* _WORK INSTRUCTION_:
Word for word, set down every line of the entries below from the line with "background:#6FBCDC;" to the line with "border:1.5px solid #ffffff;", including both, and no other line.

* _AVAILABLE RECORDS_:
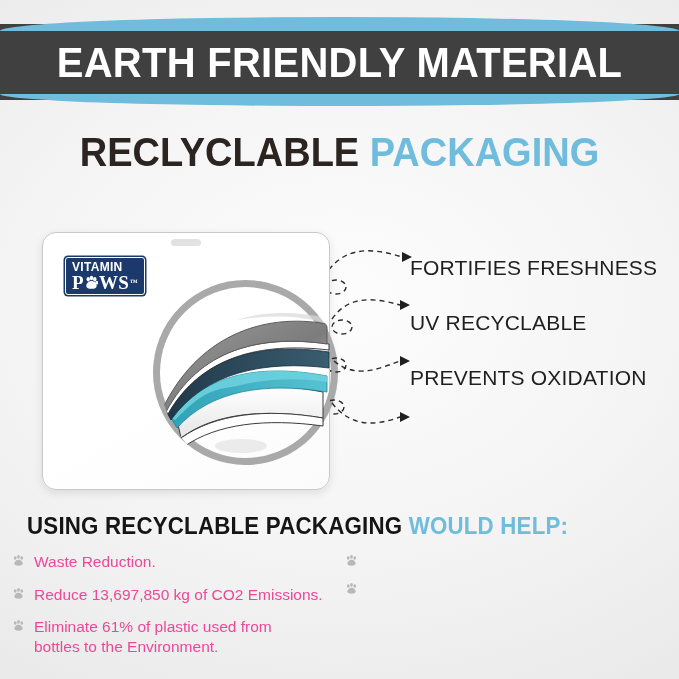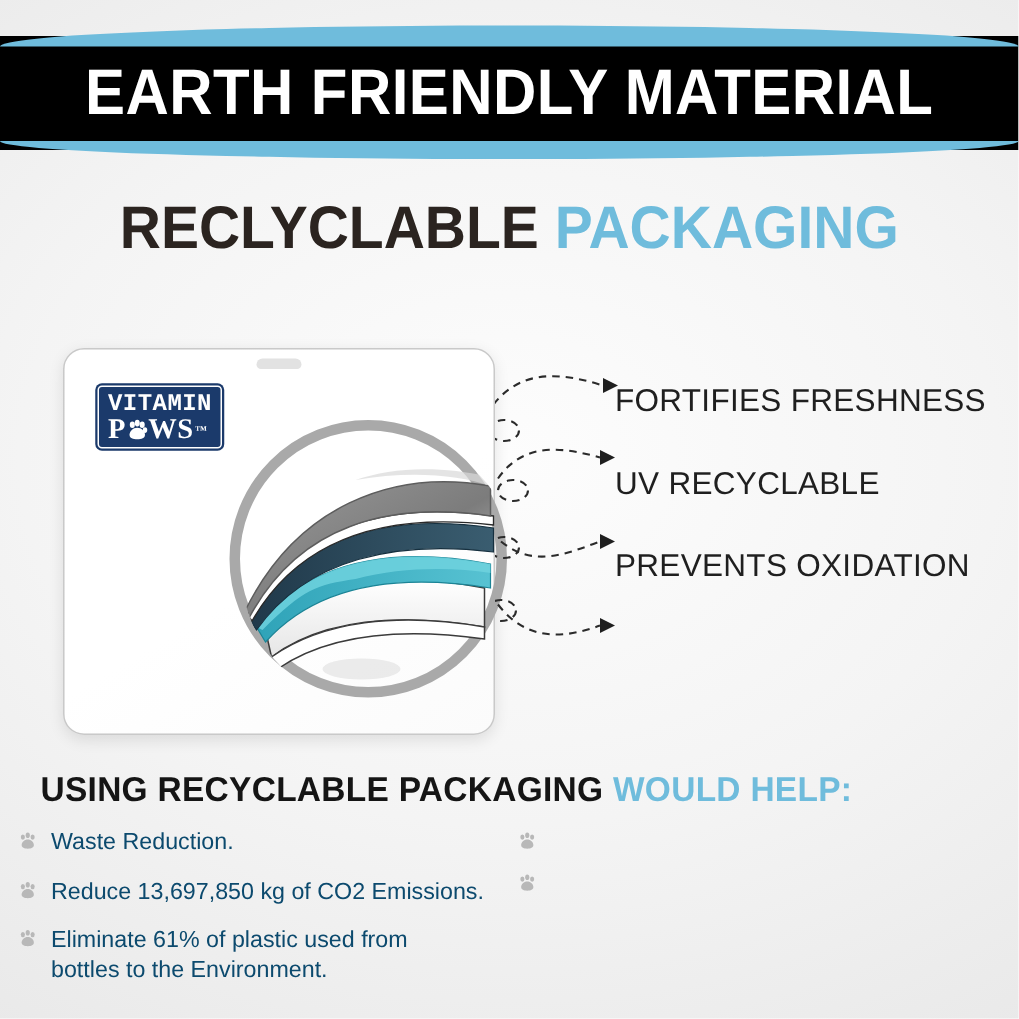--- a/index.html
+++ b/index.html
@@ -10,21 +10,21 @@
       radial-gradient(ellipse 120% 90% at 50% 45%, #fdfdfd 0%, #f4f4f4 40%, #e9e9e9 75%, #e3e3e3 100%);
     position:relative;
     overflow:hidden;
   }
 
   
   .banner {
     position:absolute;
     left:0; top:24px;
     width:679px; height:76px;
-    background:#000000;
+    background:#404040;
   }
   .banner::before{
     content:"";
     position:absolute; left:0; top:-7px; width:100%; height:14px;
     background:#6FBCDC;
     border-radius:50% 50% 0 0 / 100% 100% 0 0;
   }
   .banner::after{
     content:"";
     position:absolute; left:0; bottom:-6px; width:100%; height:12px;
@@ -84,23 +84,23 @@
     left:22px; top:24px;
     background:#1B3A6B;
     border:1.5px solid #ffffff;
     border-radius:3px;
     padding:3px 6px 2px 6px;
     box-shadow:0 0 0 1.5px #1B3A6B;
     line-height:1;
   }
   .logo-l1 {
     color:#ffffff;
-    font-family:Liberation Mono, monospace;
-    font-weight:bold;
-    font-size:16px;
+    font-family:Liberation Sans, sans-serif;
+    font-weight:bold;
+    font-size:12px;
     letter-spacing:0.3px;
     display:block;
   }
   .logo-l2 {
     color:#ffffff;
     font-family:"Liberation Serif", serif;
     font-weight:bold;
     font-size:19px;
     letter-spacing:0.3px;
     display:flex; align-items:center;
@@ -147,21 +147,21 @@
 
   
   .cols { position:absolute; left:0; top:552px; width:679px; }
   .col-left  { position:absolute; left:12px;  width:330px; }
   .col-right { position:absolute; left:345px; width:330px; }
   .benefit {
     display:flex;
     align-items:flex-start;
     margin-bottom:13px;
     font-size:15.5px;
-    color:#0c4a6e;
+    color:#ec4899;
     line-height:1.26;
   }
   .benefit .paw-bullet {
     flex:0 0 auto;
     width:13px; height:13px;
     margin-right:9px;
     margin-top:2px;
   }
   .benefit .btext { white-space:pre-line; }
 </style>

* _TASK OUTPUT_:
     background:#6FBCDC;
     border-radius:50% 50% 0 0 / 100% 100% 0 0;
   }
   .banner::after{
     content:"";
     position:absolute; left:0; bottom:-6px; width:100%; height:12px;
@@ -84,23 +84,23 @@
     left:22px; top:24px;
     background:#1B3A6B;
     border:1.5px solid #ffffff;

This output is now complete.